# [EXCERPTED DATA]
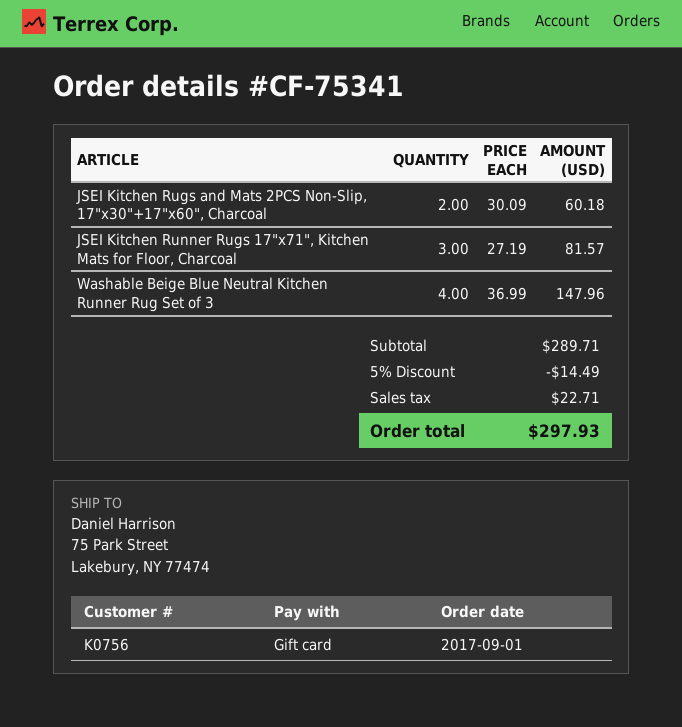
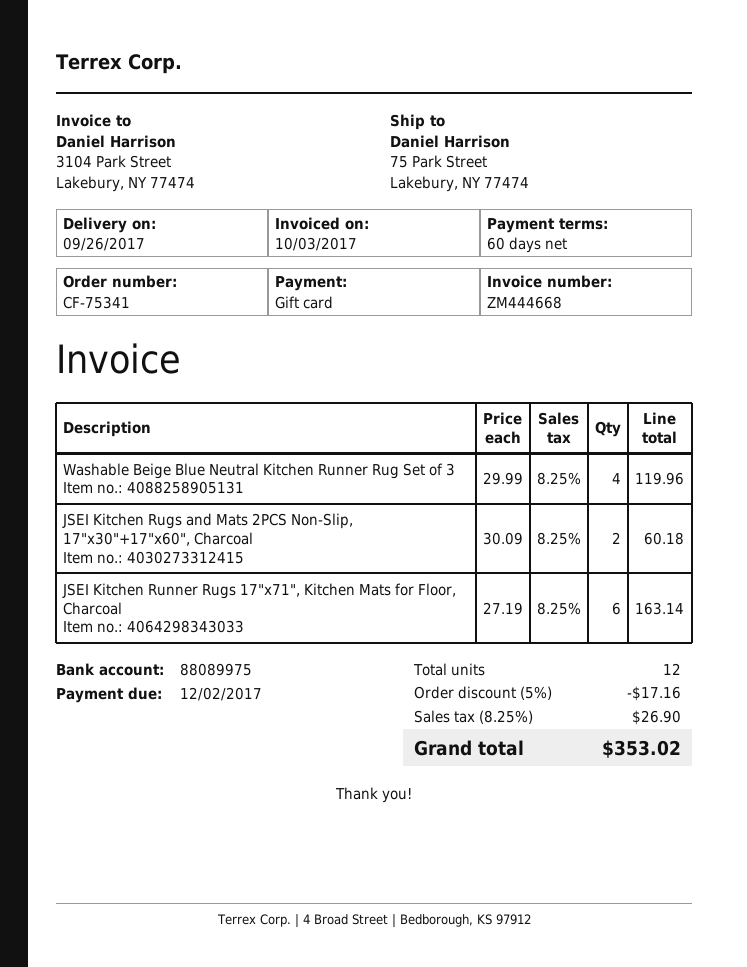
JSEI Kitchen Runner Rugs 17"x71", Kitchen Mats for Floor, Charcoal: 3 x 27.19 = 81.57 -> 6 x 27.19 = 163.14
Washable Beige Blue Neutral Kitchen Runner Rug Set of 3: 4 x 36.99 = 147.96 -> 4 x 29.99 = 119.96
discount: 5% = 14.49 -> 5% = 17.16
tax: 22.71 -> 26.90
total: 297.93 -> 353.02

# [WORK ITEM]
Give again, please, precisely the lines that begin the records and run through the line with "tax: 22.71 -> 26.90" in it, keeping both end lines and dropping any pictures.

# [OUTPUT BELOW]
JSEI Kitchen Runner Rugs 17"x71", Kitchen Mats for Floor, Charcoal: 3 x 27.19 = 81.57 -> 6 x 27.19 = 163.14
Washable Beige Blue Neutral Kitchen Runner Rug Set of 3: 4 x 36.99 = 147.96 -> 4 x 29.99 = 119.96
discount: 5% = 14.49 -> 5% = 17.16
tax: 22.71 -> 26.90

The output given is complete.